Saturday, September 22, 2012

Crows Join Humans in the Ability to Infer Hidden Causal Agents

For those of us who love crows and ravens (and all the other amazing corvids), this is not really new information. There have been loads of other studies documenting the advanced cognitive skills of ravens and crows, especially the New Caledonian crows.

However, the fact that mainstream science is catching on the how smart crows are bodes well for their future in intelligence research. Now if we could just ban hunting and killing them.

This article is from Misc.ience - there is a second one from Wired (below):

Crows join humans in the ability to infer hidden causal agents

New Caledonian crows – smarter every time we look at them.

A fascinating new piece of research was published a couple of days ago in the journal Proceedings of the National Academy of Sciences (or PNAS for short).


New Caledonian crow. Credit: University of Auckland

It shows that New Caledonian crows are capable of a cognitive feat previously only thought to be doable by human beings – the ability to reason about a hidden causal agent (in this case someone behind a sheet). Inference, in other words.

ResearchBlogging.org
As the (open access/free) paper explains in its opening sentences:
The ability to make inferences about hidden causal mechanisms underpins scientific and religious thought. It also facilitates the understanding of social interactions and the production of sophisticated tool-using behaviors. However, although animals can reason about the outcomes of accidental interventions, only humans have been shown to make inferences about hidden causal mechanisms."
Alex Taylor of the University of Auckland’s School of Psychology (hooray NZ!) and colleagues have shown, however, that we’re NOT the only creatures capable of doing it.

They took eight Caledonian crows – very clever birds, admittedly, who’ve previously been shown to be capable of making and using tools – and showed two series of events. Before the events, the crows had been given some experience with extracting food from a box using a tool.

Both events involved a sheet, and a stick which moved.

The first set of events: the Hidden Causal Agent (HCA)

In the first set of events, the crows were able to watch as a person (of the human sort) walked behind a blue sheet that was hanging up near to a box containing food. The box had been set up so that the crows had to turn their heads away from watching the sheet in order to get their food out.

Once the human had walked behind the sheet, the crows saw the stick poking out from behind it move, making motions towards the food box, and then they saw the human leave again.  ’Meh’, one could imagine the crows thinking, ‘makes total sense. Fudz om nom nom.’

And that’s what they did – they came down to the food box, picked up a tool and extracted their food, giving nary a glance towards the sheet.

Ah, yes. There was also a second person who came into the room with the first, stood in the corner 1.5m from the sheet with closed eyes and hands held crossed in front of their body. This second person did nothing, and then left with the first person.

The second event: the Unknown Causal Agent (UCA)

In the second set of events, they saw the stick move in the same way without someone walking behind, or walking away from, the sheet. A ghost stick!*

As in the first event, there was also a second person who did nothing at all and then left.
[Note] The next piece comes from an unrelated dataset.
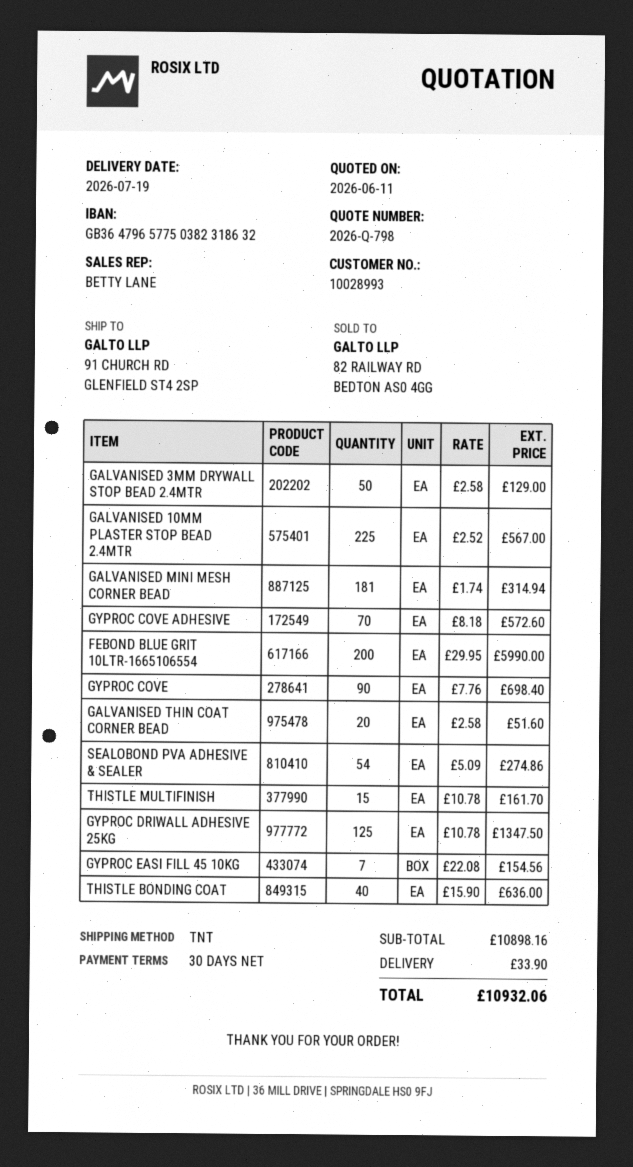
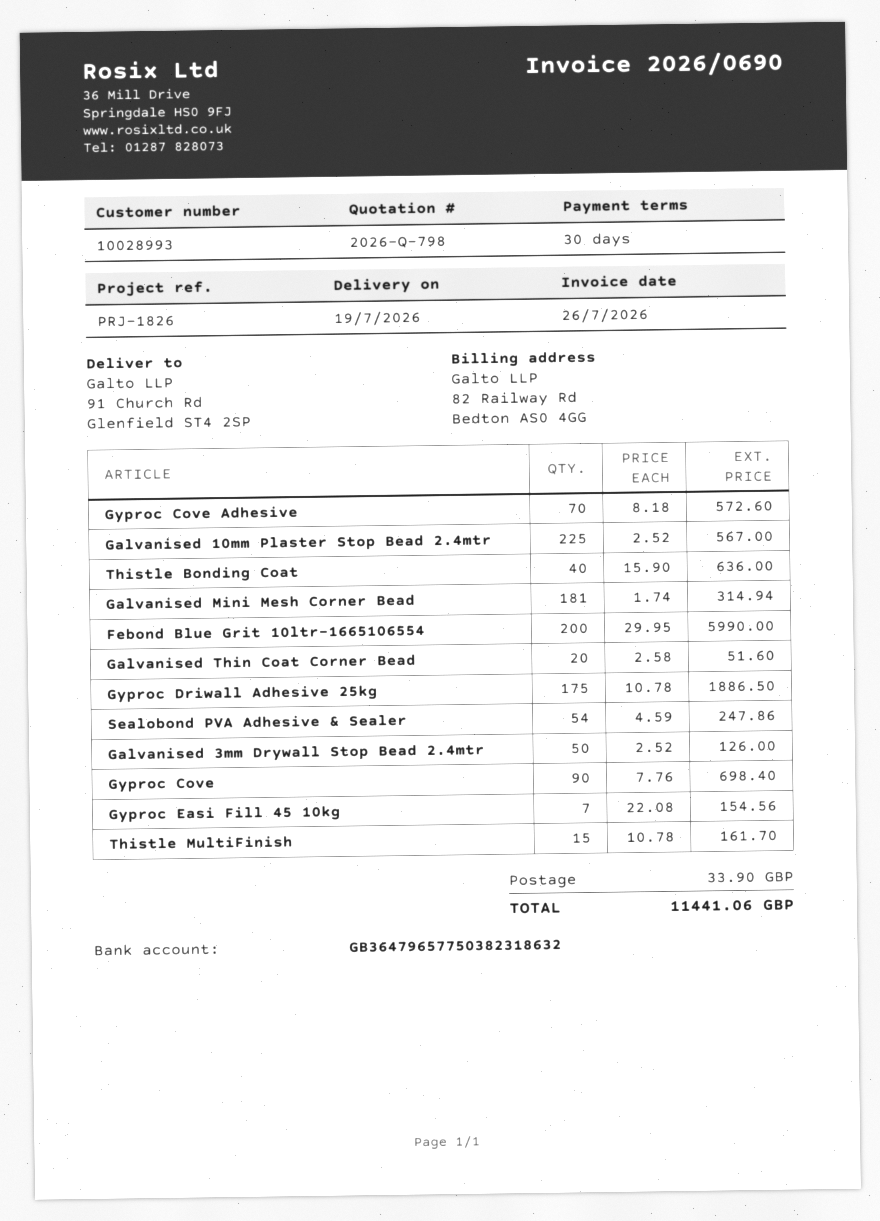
GALVANISED 3MM DRYWALL STOP BEAD 2.4MTR: 50 x 2.58 = 129.00 -> 50 x 2.52 = 126.00
SEALOBOND PVA ADHESIVE & SEALER: 54 x 5.09 = 274.86 -> 54 x 4.59 = 247.86
GYPROC DRIWALL ADHESIVE 25KG: 125 x 10.78 = 1347.50 -> 175 x 10.78 = 1886.50
total: 10932.06 -> 11441.06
Inspection rate across conditions. Final habituation trial before testing is indicated by 20cm hab. (Upper Left ) Diagram of the HCA condition. (Upper Right) Diagram of the UCA condition. In the HCA condition, one human walked into the hide and one stood in the corner of the room. A wooden stick was then probed from the hide. The agent then exited the hide. Both humans then left the room. In the UCA condition, one human entered the cage and stood in the corner. The tool was then probed through the hole. The human then left. (Taylor, A.H. et al, 2012)

And so?
The experiment had been designed so that this stick stimulus would be a new experience for the crows, and so probably something they’d intrinsically distrust (or not like, at the very least)**.

Read the whole article. And here is another one from Wired.

Whodunit? Crows Ask That Question, Too

A New Caledonian crow uses a twig tool. Image: Mick Sibley

By Virginia Morell, ScienceNOW

Imagine hearing a distant roll of thunder and wondering what caused it. Even asking that question is a sign that you, like all humans, can perform a type of sophisticated thinking known as “causal reasoning”—inferring that mechanisms you can’t see may be responsible for something. But humans aren’t alone in this ability: New Caledonian crows can also reason about hidden mechanisms, or “causal agents,” a team of scientists report Sept. 17 in the Proceedings of the National Academy of Sciences. It’s the first time that this cognitive ability has been experimentally demonstrated in a species other than humans, and the method may help scientists understand how this type of reasoning evolved, the researchers say.


 
Causal reasoning is “one of the most powerful human abilities,” says Alison Gopnik, a psychologist at the University of California, Berkeley, who was not involved in the study. “It’s at the root of our understanding of the world and one another.” Indeed, it is the key mental ability for many things humans do, including inventing, making, and using tools. We develop this ability early in life: A 2007 study in Developmental Psychology reported that human infants as young as 7 months old understand that when a beanbag is tossed from behind a screen, something or someone must have thrown it. The infants infer that a “causal agent” must be involved in the motion of the flying beanbag.

But why should this ability be limited to humans? “It seems like it would make good sense for crows and many other animals to be able to distinguish between the wind rustling tree limbs and an unseen animal crashing through the canopy,” says Alex Taylor, an evolutionary psychologist at the University of Auckland in New Zealand and the lead author of the new study. Because New Caledonian crows are also inventive and skillful tool-users, Taylor and his colleagues thought the birds might have causal reasoning skills similar to those of humans.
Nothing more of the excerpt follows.